In questo quadro, l’analisi proposta nell’articolo di Sesena è stimolante; perchè richiama all’esigenza che le organizzazioni “tradizionali”, i corpi intermedi storicamente formati per tutelare i ceti prima esclusi, poi subalterni, poi parte a tutti gli effetti dei processi di sviluppo economico e sociale del nostro continente, si riattivino anch’essi, tramite sforzi che già stanno compiendo, nel modo piu convinto ed efficente, e con tutti gli strumenti a disposizione, per tornare in campo a giocare la partita. Partita che è basata, oltrechè sulla “rappresentanza del conflitto”, sulla rappresentanza di interessi e bisogni che ha nell’eventuale conflitto uno strumento.
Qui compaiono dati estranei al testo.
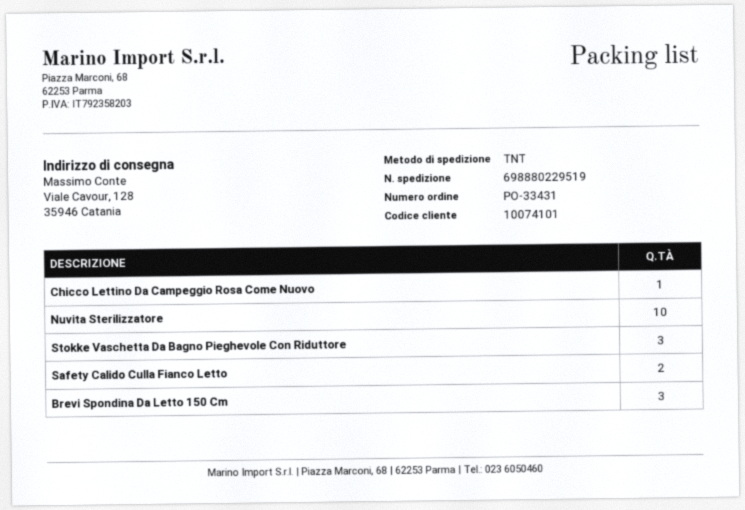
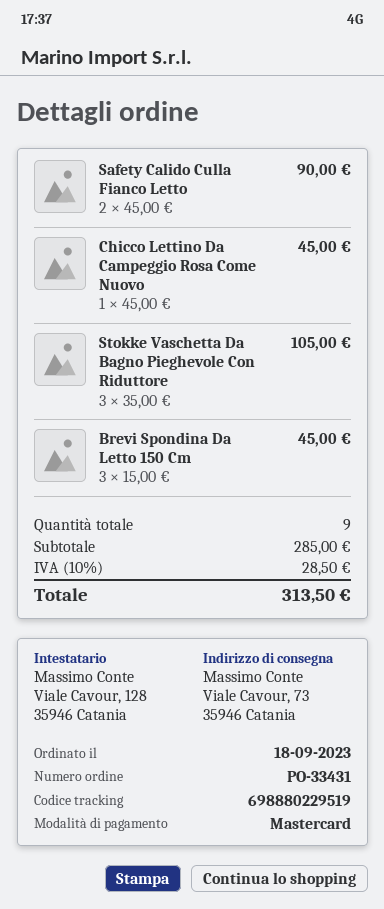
ship to: Viale Cavour, 128, 35946 Catania -> Viale Cavour, 73, 35946 Catania
Nuvita Sterilizzatore: 10 -> none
Quello che è mancato in questi anni è che una cultura progressista, alternativa a quella mainstream, venisse assunta e diffusa da corpi organizzati per condividere soluzioni coerenti con la effettiva rappresentanza di bisogni e interessi schiacciati da un pensiero unico dotato, esso sì, di strumenti potenti e prevaricanti.
L’unione delle organizzazioni sindacali, e delle loro strategie e pratiche, a livello nazionale e “multinazionale”, sarebbe certamente un lungo e fermo passo nella giusta direzione: quella di entrare nella “lotta di classe” della nuova epoca.